* [REQUIRED WORK]
Restate the records word for word. Include no pictures.

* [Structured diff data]

· · · ·

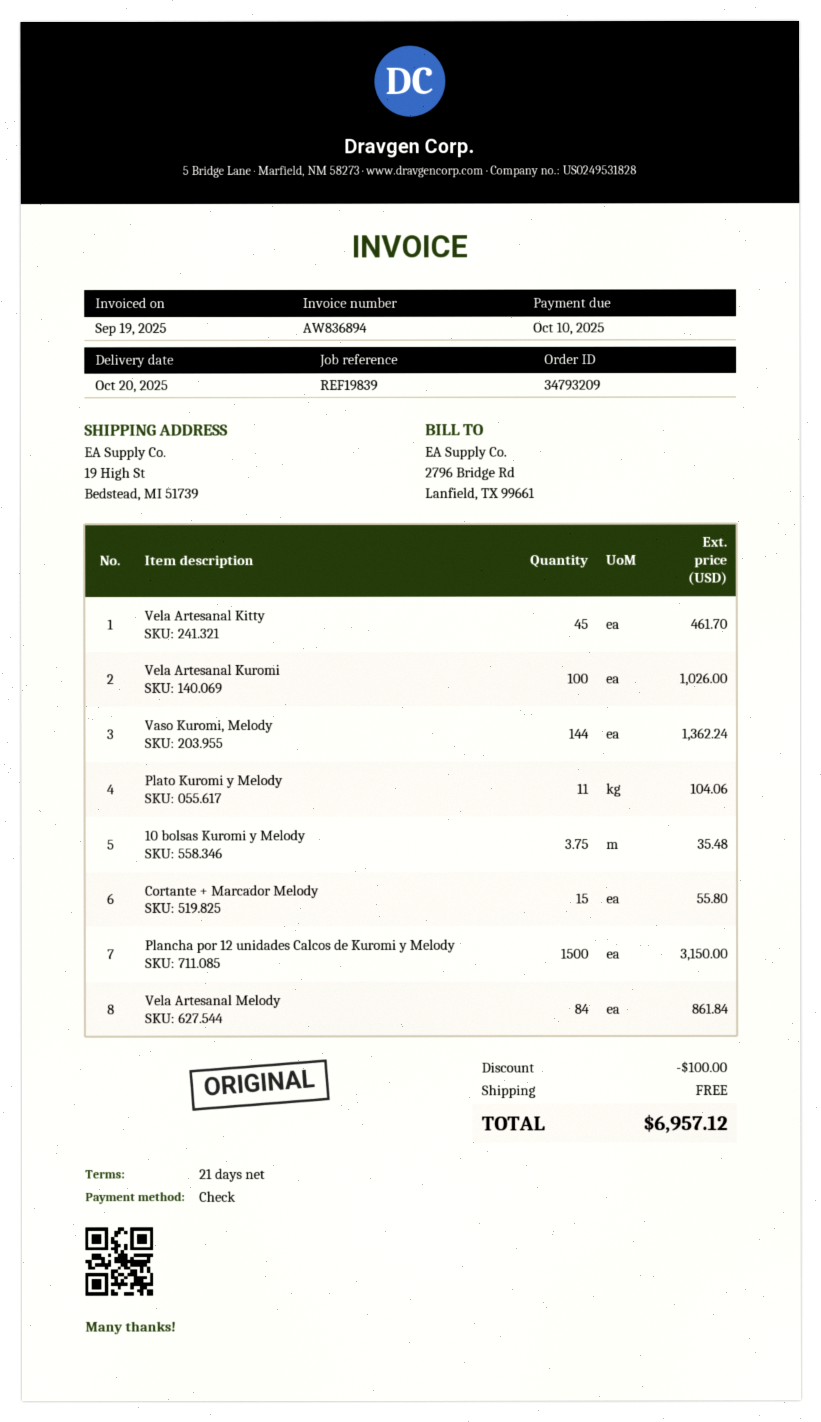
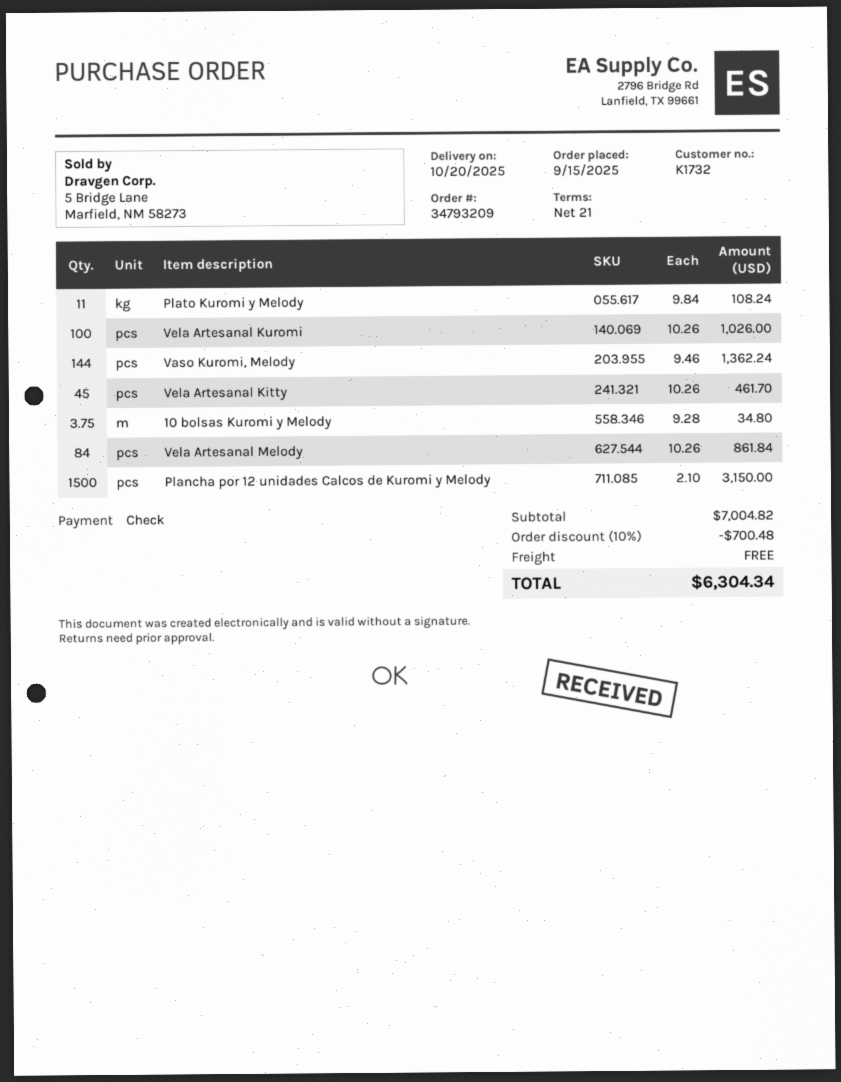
Plato Kuromi y Melody: 11 for 104.06 -> 11 for 108.24
10 bolsas Kuromi y Melody: 3.75 for 35.48 -> 3.75 for 34.80
Cortante + Marcador Melody: 15 for 55.80 -> none
discount: 100.00 -> 700.48
total: 6957.12 -> 6304.34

· · · ·

* [ANSWER TO THE EXERCISE]
Plato Kuromi y Melody: 11 for 104.06 -> 11 for 108.24
10 bolsas Kuromi y Melody: 3.75 for 35.48 -> 3.75 for 34.80
Cortante + Marcador Melody: 15 for 55.80 -> none
discount: 100.00 -> 700.48
total: 6957.12 -> 6304.34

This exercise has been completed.